There will also be “… a new permitted development right to encourage regeneration and put empty buildings back to good use. This will serve to bring forward additional much needed homes and boost investment opportunities for the construction industry.

The right will allow free-standing vacant and redundant commercial and residential buildings to be demolished – and rebuilt as residential use within the footprint of the existing building. I recognise that development in certain locations requires individual consideration and therefore, I propose that the right does not apply, for example, in national parks and conservation areas or to listed buildings.”

The reforms, due to come into law in September, follow on from those contained in the Town and Country Planning (Permitted Development and Miscellaneous Amendments) (England) (Coronavirus) Regulations 2020, which were laid before Parliament on 24 June 2020 and which were summarised in my 26 June 2020 blog post New Planning Legislation! A Detailed Guide. The most radical of these measures was the creation of a new “building upwards” permitted development right: “works for the construction of up to two additional storeys of new dwellinghouses immediately above the existing topmost residential storey on a building which is a purpose-built, detached block of flats”.

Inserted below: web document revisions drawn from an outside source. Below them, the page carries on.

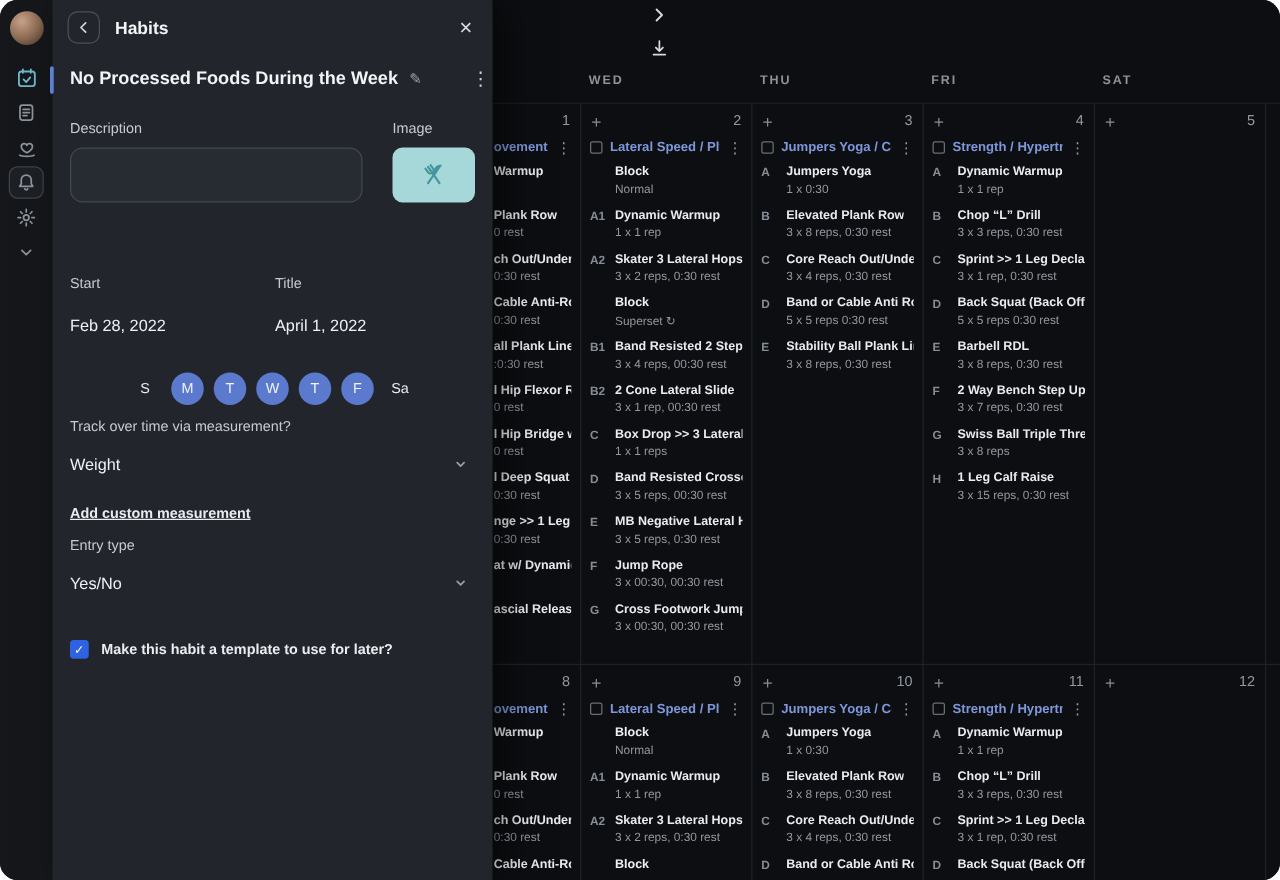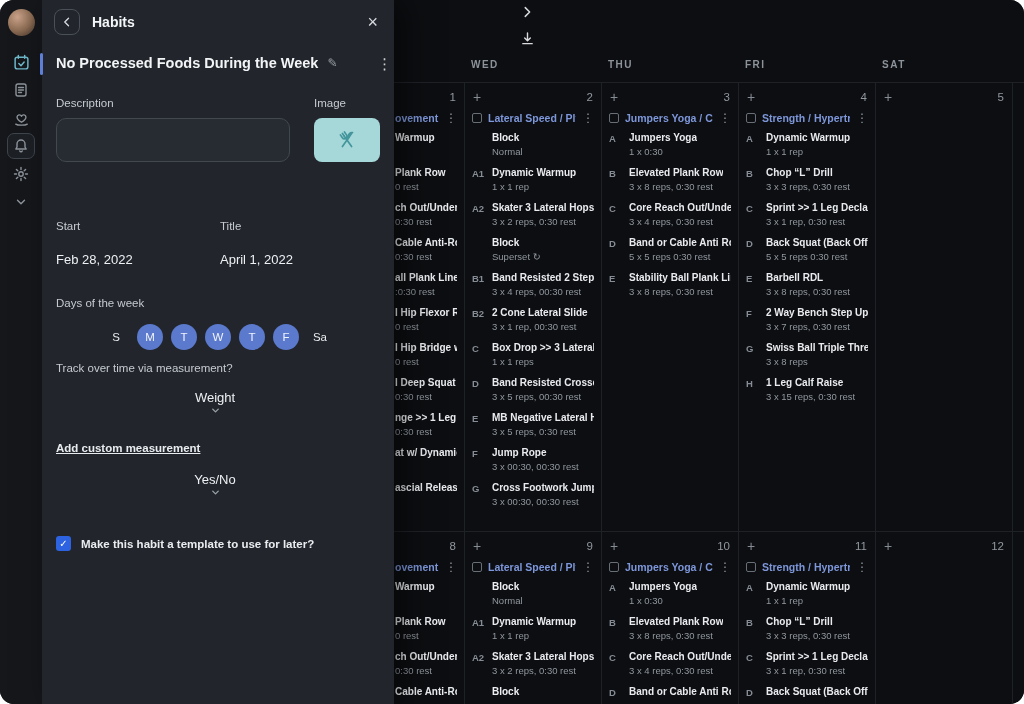"Days of the week" div.f-label { html: <div>Days of the week</div> -> none }
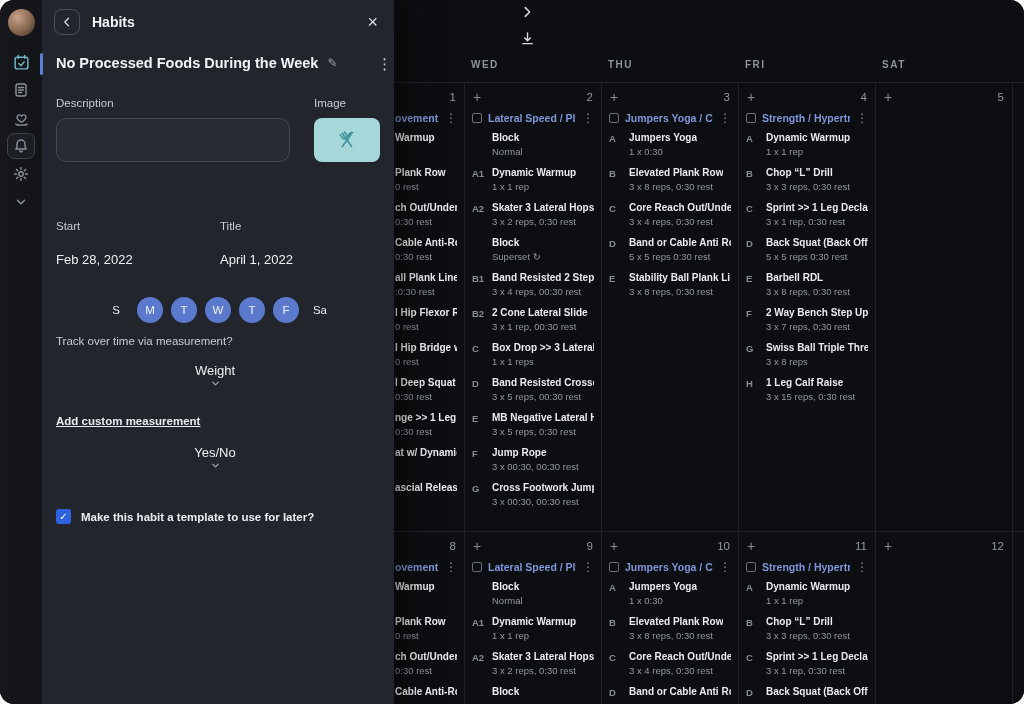"Weight" .select-row { flex-direction: column -> none }
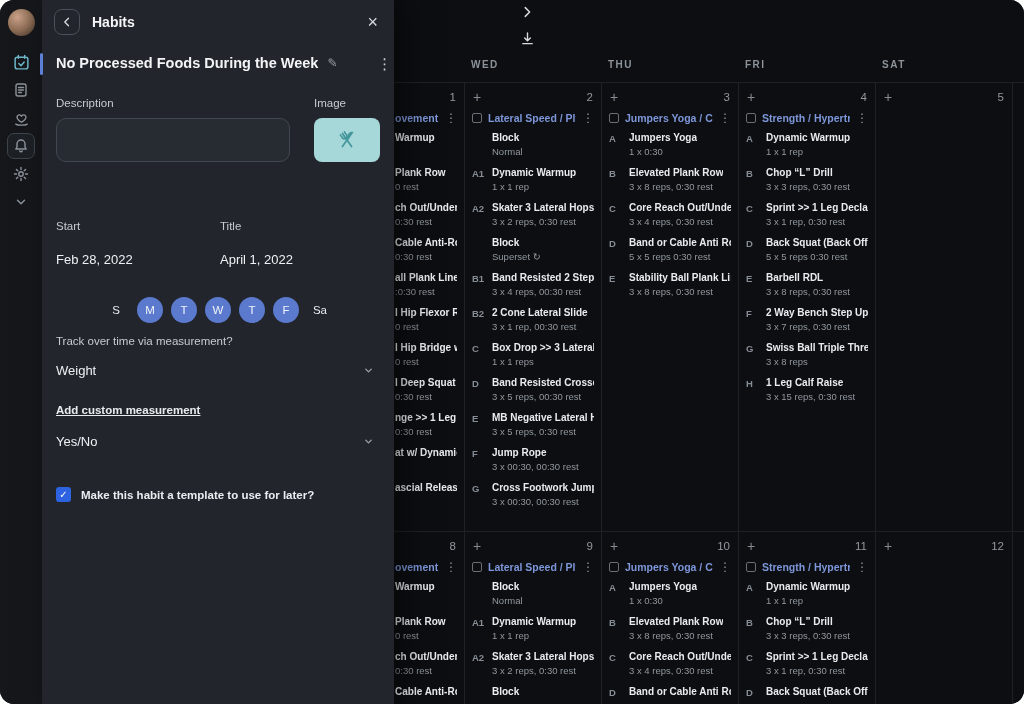"Entry type" div.f-label { html: none -> <div>Entry type</div> }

My Town colleagues Lida Nguyen, Rebecca Craig, Victoria McKeegan and Meeta Kaur have created a flow chart to describe how the new “building upwards” right will work, when it comes into law on 1 August 2020. It is not straight-forward:

The new rights will of course be equally complex to navigate. The complexity of dealing with any use classes or permitted development rights question is accentuated for those without an expensive subscription to a legal updating service: the Government still does not provide access to up to date consolidated versions of secondary legislation and so it is extremely difficult for non-professionals to navigate the inevitable regulatory trip hazards.

Many of us of course continue to query whether the new right should have been further constrained – that the flow diagram is too simple (leading one to wonder perhaps whether the traditional planning application route isn’t quite so unwieldy after all…). Clive Betts, chair of the Housing, Communities and Local Government Committee, set out a number of specific questions in his 8 July 2020 letter to MHCLG Minister of State Christopher Pincher:

⁃ “What will the Government do to ensure that basic standards, including minimum room sizes and guarantees of amenity space, will apply to new PDRs.”

⁃ “What will the Government do to ensure that local authorities do not, as a consequence of new PDRs, miss out on the funding they need to provide vital infrastructure and affordable housing for their communities?”

⁃ (With reference to the proposed Building Safety Bill, which will implement a new fire safety regime) “Could you confirm…that where a building is extended in height above 18 metres (or six storeys) through the new PDR, that it will then fall under the scope of the new building safety regime?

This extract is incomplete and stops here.